One of the first changes is that Bellard made was to change the flags from a byte to a word, so in his implementation there are 16 bit control words interspersed in the compressed data stream. Another key change is that he offered up an additional replacement pointer size, allowing for more efficient packing for short distances and lengths. He accomplished this while still maintaining the critical byte alignment by cleverly using more flag bits to control what the next token will be. Bellard also added a terminating sequence, and a few other control sequences into the stream, instead of simply relying on when the data runs out.
The Bellard Implemtation of LZSS
I don’t have access to the official LZEXE code, as far as I know it has never been published publicly. Though it has been reversed and published by others. Below is the decompression routine from the open-source project unlzexe, and being in C is somewhat easier to grasp for most, I think.

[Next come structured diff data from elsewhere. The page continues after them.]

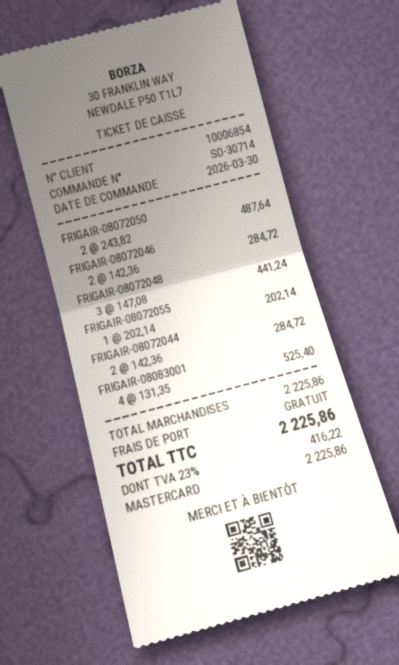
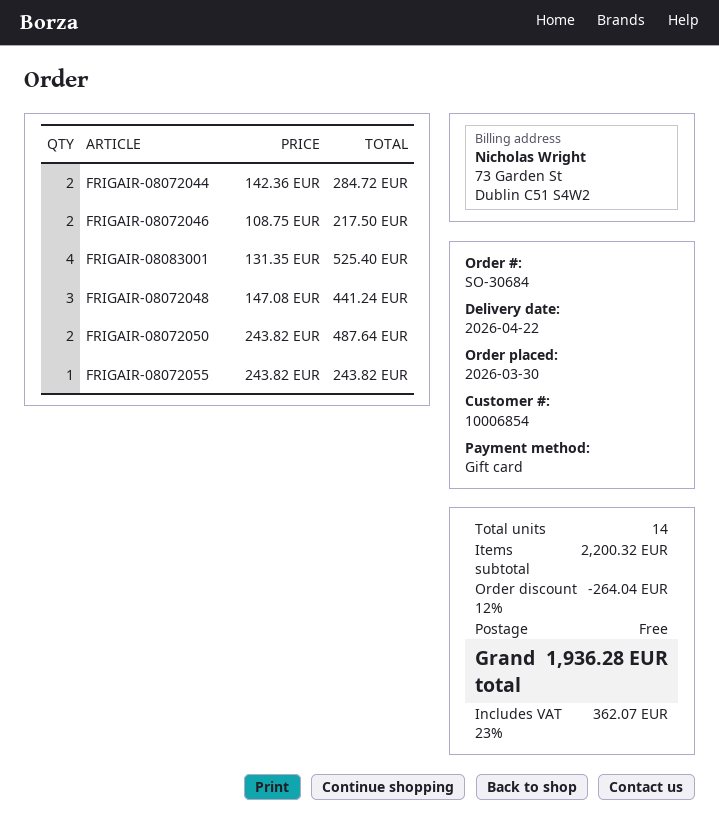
order number: SO-30714 -> SO-30684
payment method: Mastercard -> gift card
FRIGAIR-08072046: 2 x 142.36 = 284.72 -> 2 x 108.75 = 217.50
FRIGAIR-08072055: 1 x 202.14 = 202.14 -> 1 x 243.82 = 243.82
subtotal: 2225.86 -> 2200.32
discount: none -> 12% = 264.04
tax: 23% = 416.22 -> 23% = 362.07
total: 2225.86 -> 1936.28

If you’re interested in the original ASM, there is a great breakdown here, along with a fascinating discussion of the underpinnings of the algorithms implementation.
int unpack(FILE *ifile,FILE *ofile){
int len;
WORD span;
long fpos;
bitstream bits;
static BYTE data[0x4500], *p=data;
fpos=((long)ihead[0x0b]-(long)inf[4]+(long)ihead[4])<<4;
fseek(ifile,fpos,SEEK_SET);
fpos=(long)ohead[4]<<4;
fseek(ofile,fpos,SEEK_SET);
initbits(&bits,ifile);
printf(" unpacking. ");
for(;;){
if(ferror(ifile)) {printf("\nread error\n"); return(FAILURE); }
if(ferror(ofile)) {printf("\nwrite error\n"); return(FAILURE); }
if(p-data>0x4000){
fwrite(data,sizeof data[0],0x2000,ofile);
p-=0x2000;
memmove(data,data+0x2000,p-data); /* v0.9 */
putchar('.');
}
if(getbit(&bits)) {
*p++=(BYTE)getc(ifile); /* v0.9 */
continue;
}
if(!getbit(&bits)) {
len=getbit(&bits)<<1;
len |= getbit(&bits);
len += 2;
span=(BYTE)getc(ifile) | 0xff00; /* v0.9 */
} else {
span=(BYTE)getc(ifile);
len=(BYTE)getc(ifile); /* v0.9 */
span |= ((len & ~0x07)<<5) | 0xe000;
len = (len & 0x07)+2;
if (len==2) {
len=(BYTE)getc(ifile); /* v0.9 */
if(len==0)
break; /* end mark of compressed load module */
if(len==1)
continue; /* segment change */
else
len++;
}
}
for( ;len>0;len--,p++){
*p=*(p+(int16_t)span); /* v0.9 */
}
}
if(p!=data)
fwrite(data,sizeof data[0],p-data,ofile);
loadsize=ftell(ofile)-fpos;
printf("end\n");
return(SUCCESS);
}
One thing to note about Bellard’s implementation, and that is it was written specifically for DOS in a 16 bit environment, as such the coding had provisions for segment change that is not needed in our modern 32 and 64 bit world with linear address space. As you can see in the code above, that sequence simply acts as a NOP (No Operation).
Lightning strikes
And that’s when it hit me… I swear I had not meant to go down this path, but here we are. For those following along, do you remember in my last post thinking that the 55 55 sequence was some sort of magic data marker? We of course discovered that it was not after looking at a few more files. It is however 16 bits in length, and the Bellard implementation uses a 16 bit control word… Bueller? Bueller?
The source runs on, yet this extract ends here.